En el narcisismo primario el yo se encuentra (originariamente) investido de pulsiones y es capaz de satisfacerlas de manera autoerótica; esto significa que la libido se conduce al yo: se ama a sí mismo. Desgraciadamente, desde el nacimiento, el humano es incapaz de satisfacer sus pulsiones sexuales y de autoconservación, las primeras porque desde el inicio reclaman un objeto, y las segundas porque nunca se satisfacen autoeróticamente; tampoco puede alterar el mundo exterior y disminuir los estímulos que provienen de este, por lo que se ve obligado a ser cuidado, a que sus necesidades sean satisfechas desde afuera y, por ello, a salir del narcisismo primordial.

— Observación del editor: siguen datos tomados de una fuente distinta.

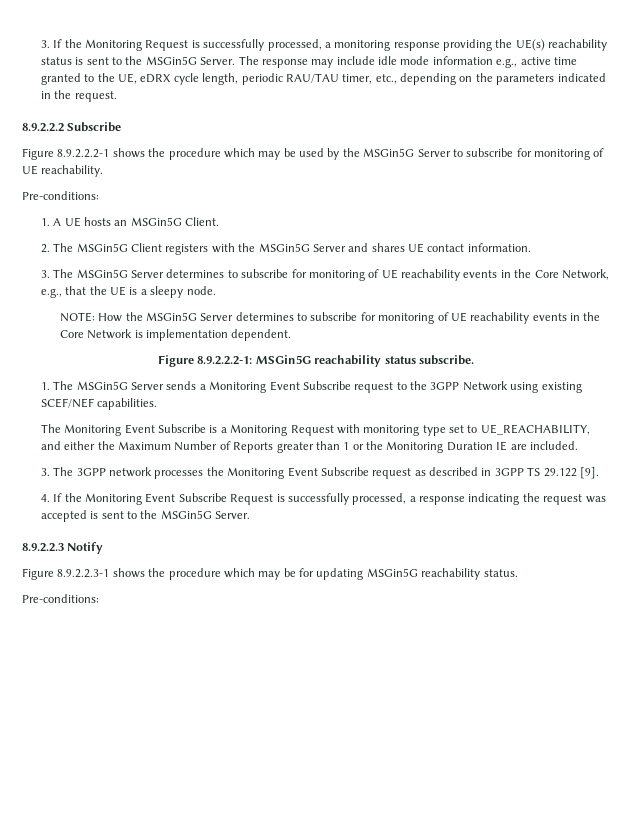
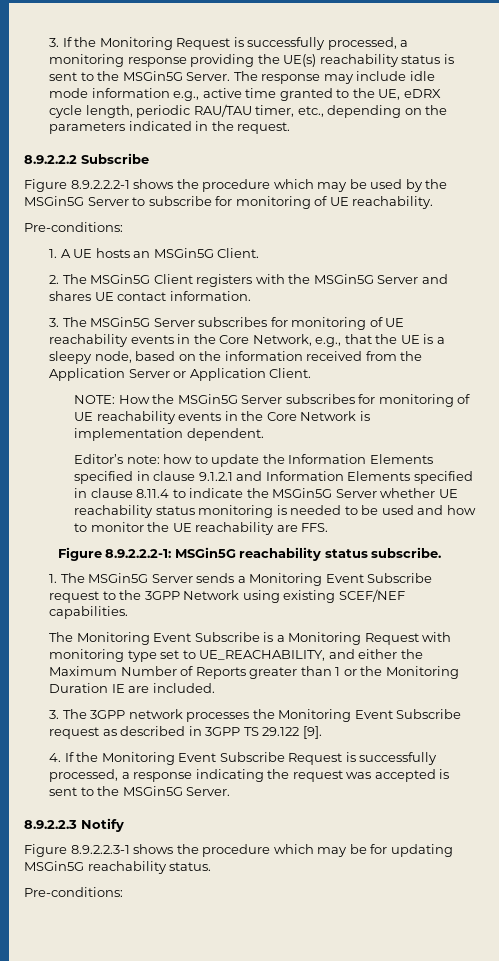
- 3. The MSGin5G Server determines to subscribe for monitoring of UE reachability events in the Core Network, e.g., that the UE is a sleepy node.
+ 3. The MSGin5G Server subscribes for monitoring of UE reachability events in the Core Network, e.g., that the UE is a sleepy node, based on the information received from the Application Server or Application Client.
- NOTE: How the MSGin5G Server determines to subscribe for monitoring of UE reachability events in the Core Network is implementation dependent.
+ NOTE: How the MSGin5G Server subscribes for monitoring of UE reachability events in the Core Network is implementation dependent.
+ Editor’s note: how to update the Information Elements specified in clause 9.1.2.1 and Information Elements specified in clause 8.11.4 to indicate the MSGin5G Server whether UE reachability status monitoring is needed to be used and how to monitor the UE reachability are FFS.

Así pues, la libido narcisista se apuntala en la satisfacción de las grandes necesidades, hay un hallazgo del objeto y una parte de dicha libido narcisista deviene en libido de objeto. El primer objeto erótico del niño será, así, el pecho materno que le alimenta; cabe mencionar que éste, en un inicio, no es distinguido del cuerpo propio, posteriormente será separado y trasladado hacia fuera y, en tanto se le echa de menos, una parte de la investidura libidinal narcisista se le adjudicará, de tal suerte que se convierte, entonces sí, en un objeto. Posteriormente, este objeto se completará en la persona de la madre (o quien sea la cuidadora primaria), que no sólo nutre, sino que también cuida y provoca muchas sensaciones (placenteras y displacenteras). Esta primera elección de objeto será, entonces, incestuosa.

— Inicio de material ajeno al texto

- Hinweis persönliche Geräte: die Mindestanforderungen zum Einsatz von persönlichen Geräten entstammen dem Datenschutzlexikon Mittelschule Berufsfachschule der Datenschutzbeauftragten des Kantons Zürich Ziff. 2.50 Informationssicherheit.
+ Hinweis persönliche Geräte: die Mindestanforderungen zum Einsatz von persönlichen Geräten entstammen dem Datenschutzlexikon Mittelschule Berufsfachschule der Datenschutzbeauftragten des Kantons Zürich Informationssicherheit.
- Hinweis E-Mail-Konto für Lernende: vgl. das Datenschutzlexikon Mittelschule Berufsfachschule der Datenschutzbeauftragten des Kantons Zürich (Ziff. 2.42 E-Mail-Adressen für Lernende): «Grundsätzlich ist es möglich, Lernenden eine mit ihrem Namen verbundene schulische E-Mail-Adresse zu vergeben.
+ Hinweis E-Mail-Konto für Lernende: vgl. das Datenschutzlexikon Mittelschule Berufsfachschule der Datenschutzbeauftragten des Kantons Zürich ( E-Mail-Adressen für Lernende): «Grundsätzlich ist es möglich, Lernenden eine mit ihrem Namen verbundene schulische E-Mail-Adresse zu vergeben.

La elección de objeto se realiza en dos tiempos: el primero se da entre los dos y cinco años de vida, que el periodo de latencia detiene o hace retroceder; el segundo sobreviene en la pubertad y determina la conformación definitiva de la sexualidad: se consuma el hallazgo de objeto. En ambos momentos, el conjunto de los afanes sexuales se dirigen a una sola persona, en quien quieren alcanzar toda su meta; la diferencia radicará en que en el segundo momento ya se ha afirmado el primado de las zonas genitales y será necesario renunciar a los objetos infantiles y empezar de nuevo como corriente sensual.

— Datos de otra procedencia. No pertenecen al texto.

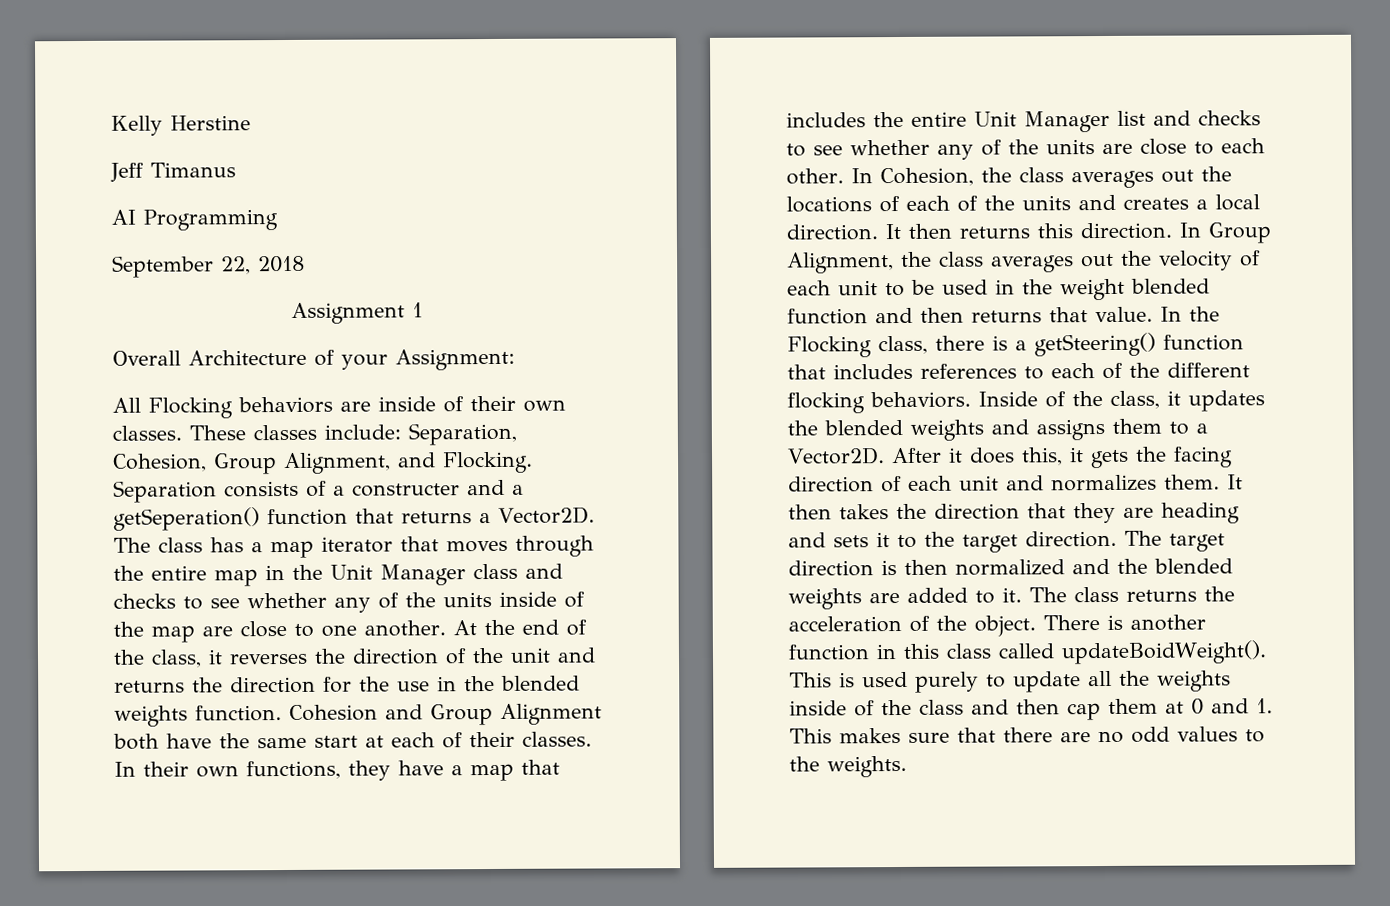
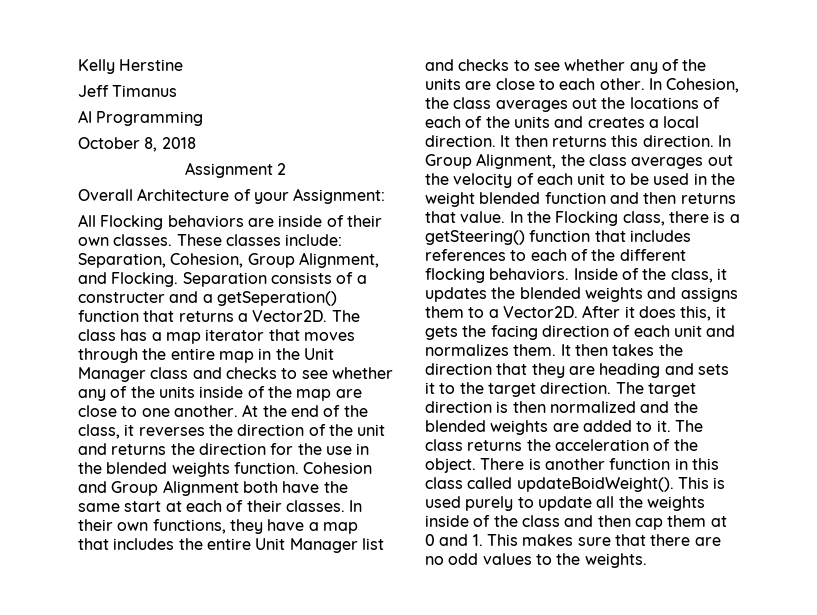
- September 22, 2018
+ October 8, 2018
- Assignment 1
+ Assignment 2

Asimismo, la elección de objeto puede producirse según dos tipos: narcisista, donde el yo es reemplazo por otro que se le parece en todo lo posible; y por apuntalamiento, donde las personas que han adquirido valor por haber satisfecho necesidades del infante, son escogidas también como objeto.
El narcisismo secundario se da de forma posterior a la elección de objeto, pues significa que la libido que ha investido a los objetos es retornada al yo: el yo se impone (o busca imponerse) como objeto de amor.